Paul Krugman: The Resentment Strategy.
The first few paragraphs give you a sense of how far the convention
Republicans have gone to stir up resentment against the Democratic
ticket. There is, after all, little more than they can run on, but
it's also been in their blood, as far back as Richard Nixon, who
brought the Republicans back to power with his "silent majority"
coalition of big business, racists, militarists, and old-fashioned
individualists. The more they rule, the more they screw up; hence,
the more dependent they are on stoking the rage that brought them
together in the first place.
By selecting Barack Obama as their nominee, the Democrats may have
given Republicans an opening: the very qualities that inspire many
fervent Obama supporters -- the candidate's high-flown eloquence, his
coolness factor -- have also laid him open to a Nixonian
backlash. Unlike many observers, I wasn't surprised at the
effectiveness of the McCain "celebrity" ad. It didn't make much sense
intellectually, but it skillfully exploited the resentment some voters
feel toward Mr. Obama's star quality.
But the Republicans would be doing this to anyone. They can't,
after all, run on their own record.
Matthew Yglesias: A Partisan in Maverick's Clothing.
McCain still has two months to run away from the Republican Party,
but judging from the convention, he's stuck there, and couldn't get
far even if he wanted to. Yglesias points out many cases where McCain
has surrendered his independent judgment to the will of the party.
He could have gone further in exploring the extent to which the GOP
has become a hideous thought control machine.
Billmon: Really Proud.
While Krugman is still worrying about that the resentment campaign
may work against Obama, Billmon -- who on average is a hell of a
lot more critical of the Democrats -- takes some pride in what has
happened this year:
But there are loyalties that go deeper than policies, deeper than
ideas, deeper, even, than folly and cowardice.
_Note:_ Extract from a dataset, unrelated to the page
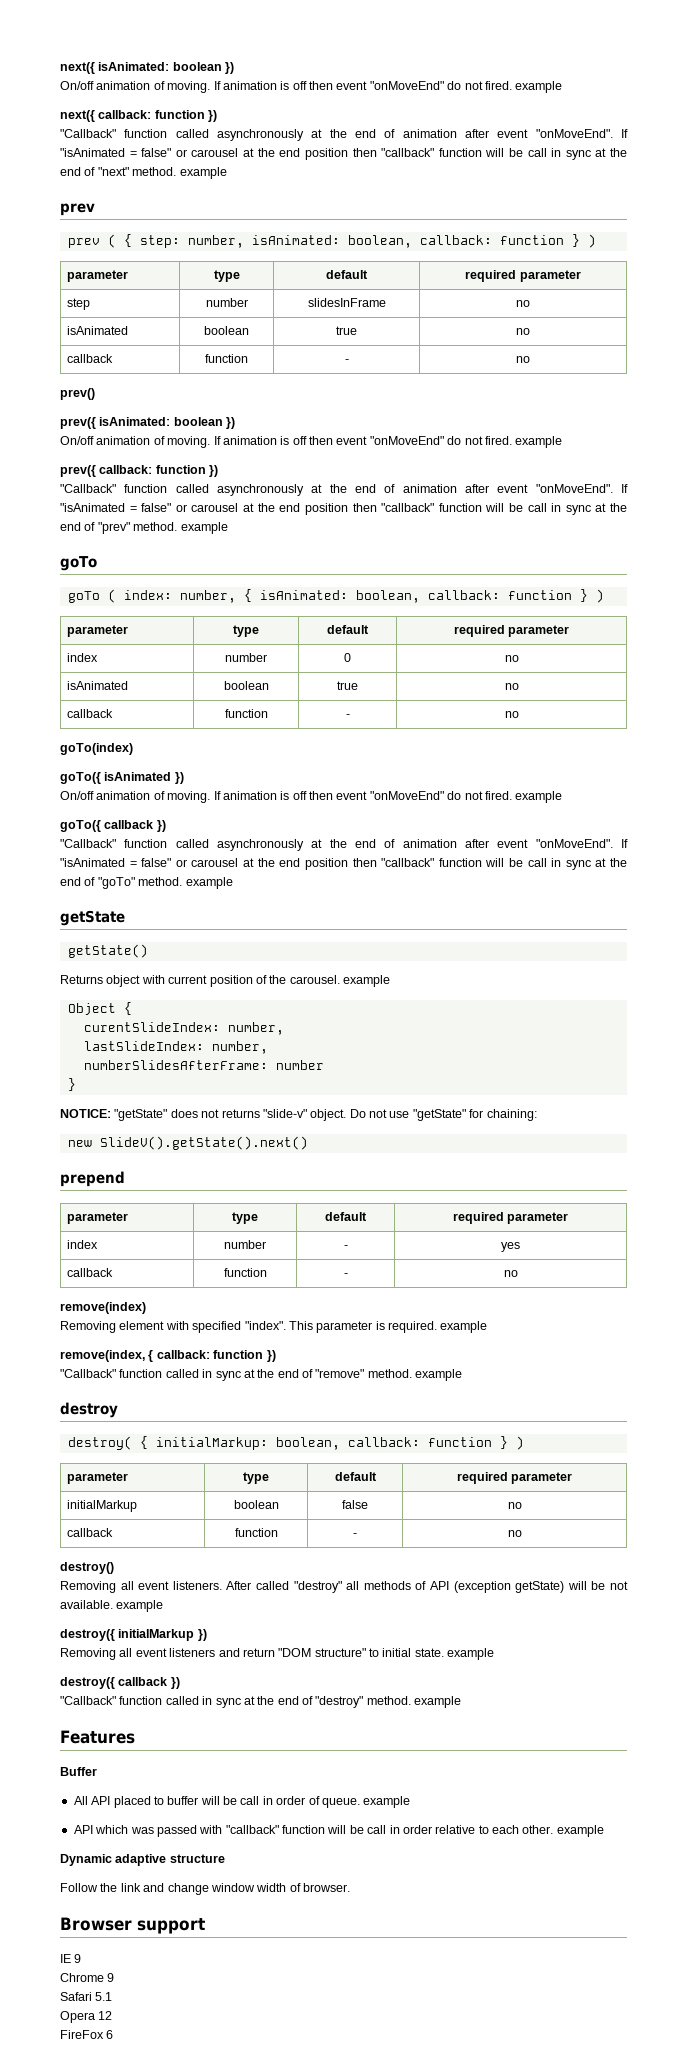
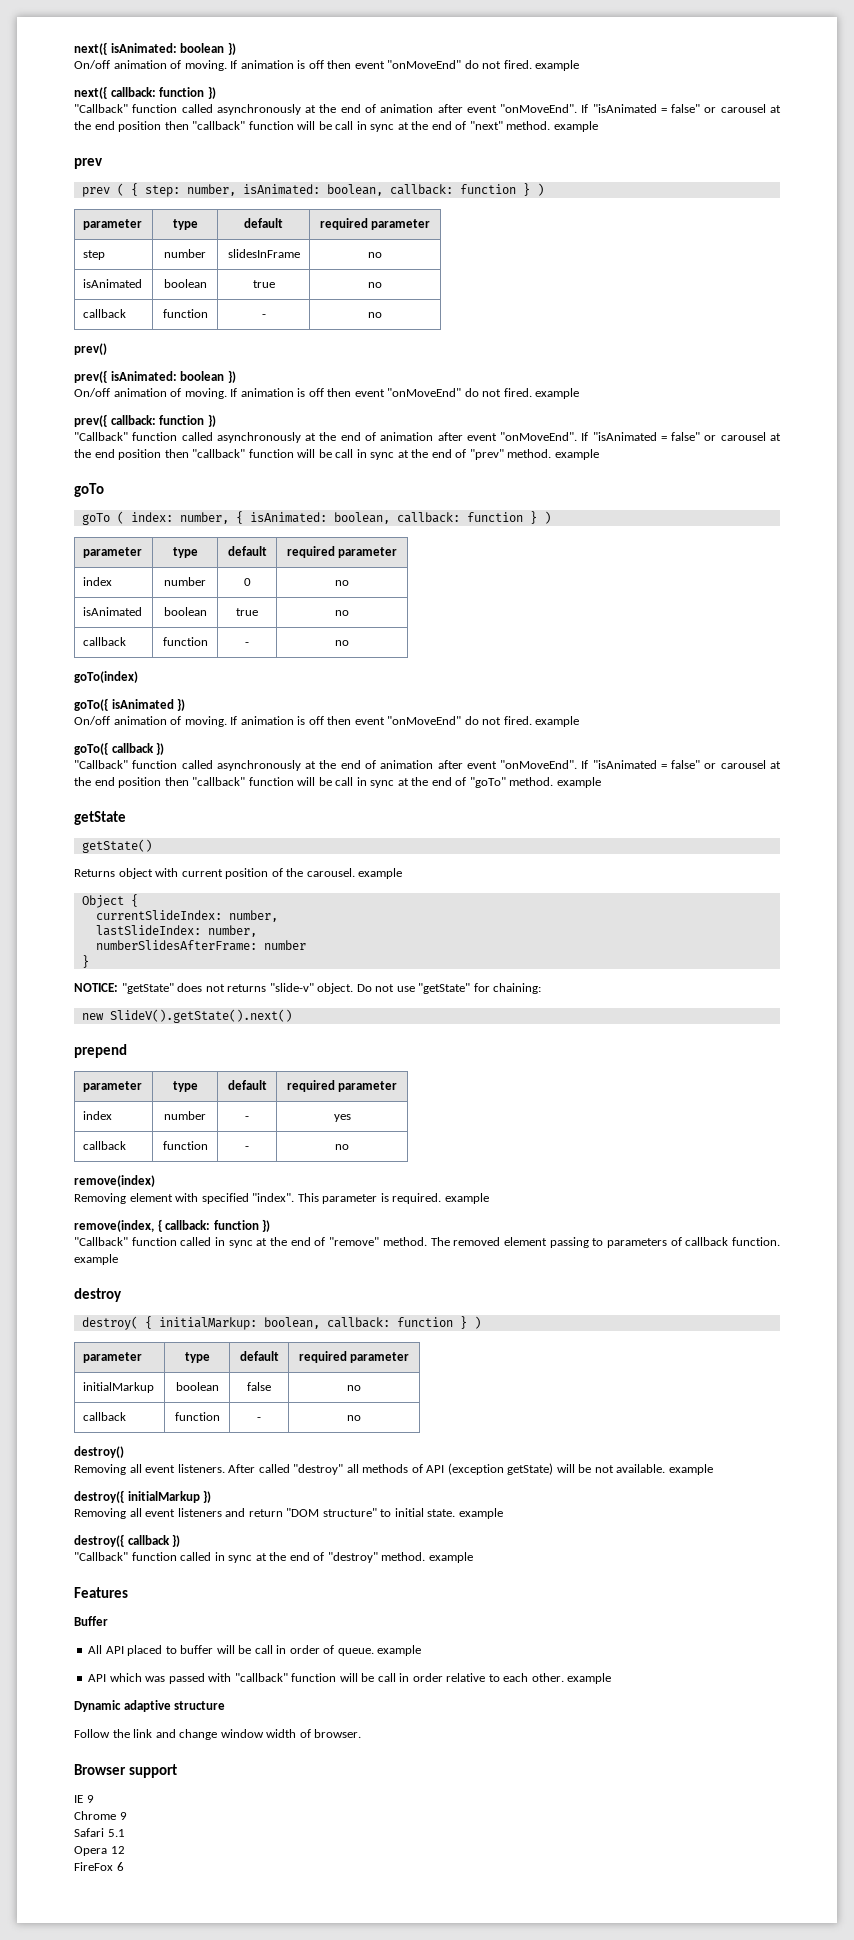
[83,1022,220,1032] curentSlideIndex: -> [95,910,222,920] currentSlideIndex:
(412, 1373) none -> [430,1237,781,1248] The removed element passing to parameters of callback function.

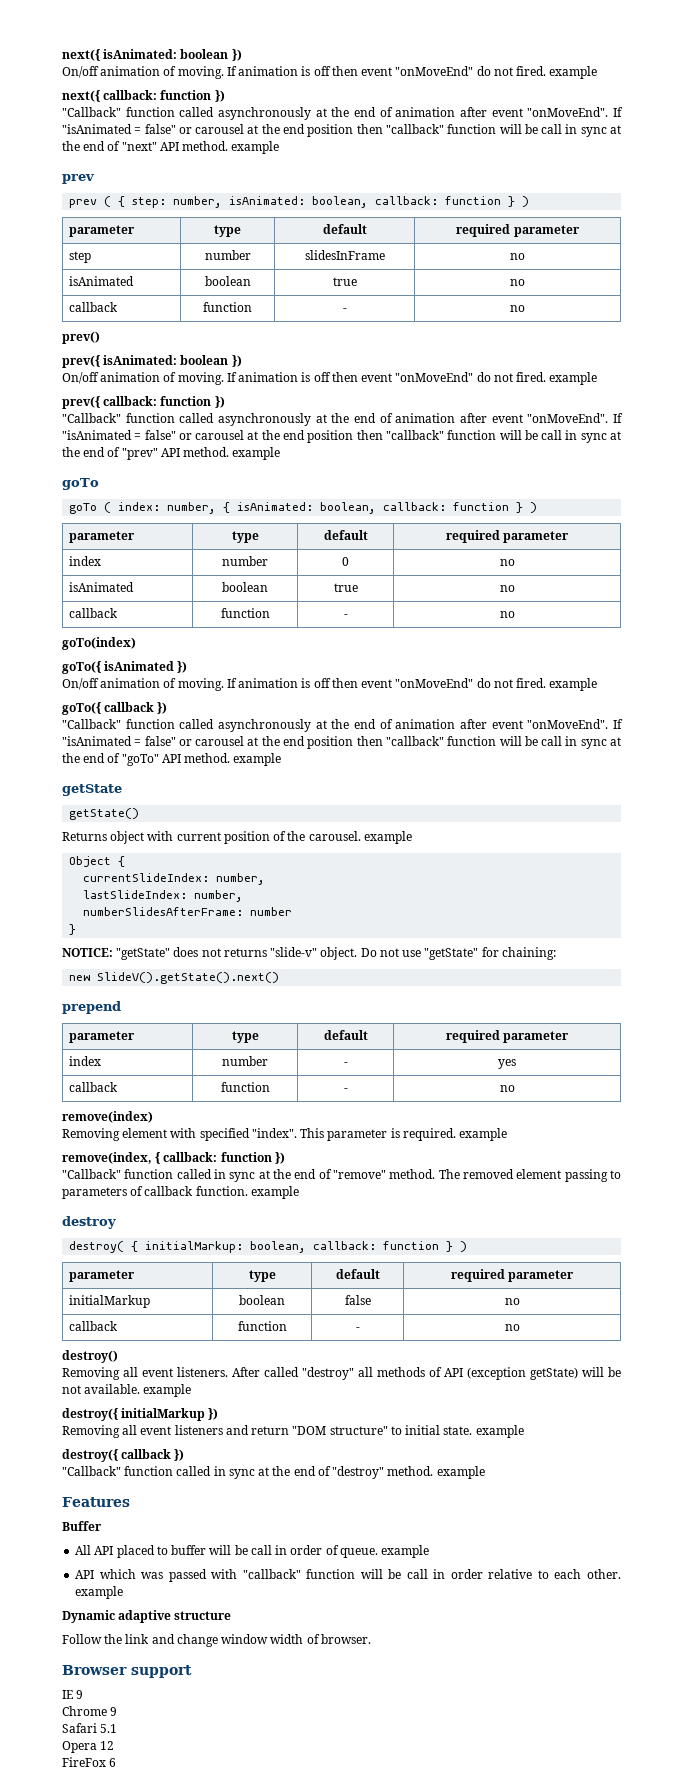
(503, 125) none -> [159,142,179,151] API
(504, 454) none -> [160,448,180,457] API
(506, 782) none -> [161,754,181,763] API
When I turn on the TV
and see the crowd at a Democratic National Convention -- black and
white and every shade in between, Anglo and Hispanic, gay and
straight, old and young, Jew and gentile, I know somewhere deep down
in my gut that those are my people, the Americans that I want to be my
fellow Americans.
That's a variant on what I've been feeling. I hate the very idea
of identity politics, but despite voluminous policy differences that's
what this election is coming down to: in part because that's the way
the Republicans want to fight it, but also because a lot of Democrats
this year don't feel like ducking that fight -- especially after seeing
the Republican convention.
Billmon: The Great White Hope.
A backgrounder on McCain, posted back on July 31 -- long time ago,
but as history it's still valid. Back in the 1980s, after he parlayed
his POW record into a Senate seat:
If John McCain had a problem with the way lobbying (i.e. legalized
prostitution) was being done in Washington, you definitely won't find
it in the record of the Keating investigation. McCain's fit of Puritan
self-righteousness (or political calculation, depending on your view)
came after the fact, once he'd already been caught. And yet, from that
single Senate speech sprang the shoot that eventually grew into the
sturdy tree of John McCain's media image.
You have to admit it was a neat trick: Happily accepting the
naughty goodies while they were being handed out, but then winning
brownie points for admitting he took them -- after the world had
already found out he took them. But that's precisely what McCain
did. He's never looked back since.
The lesson he learned, I think, is that pseudo-candor (truthiness)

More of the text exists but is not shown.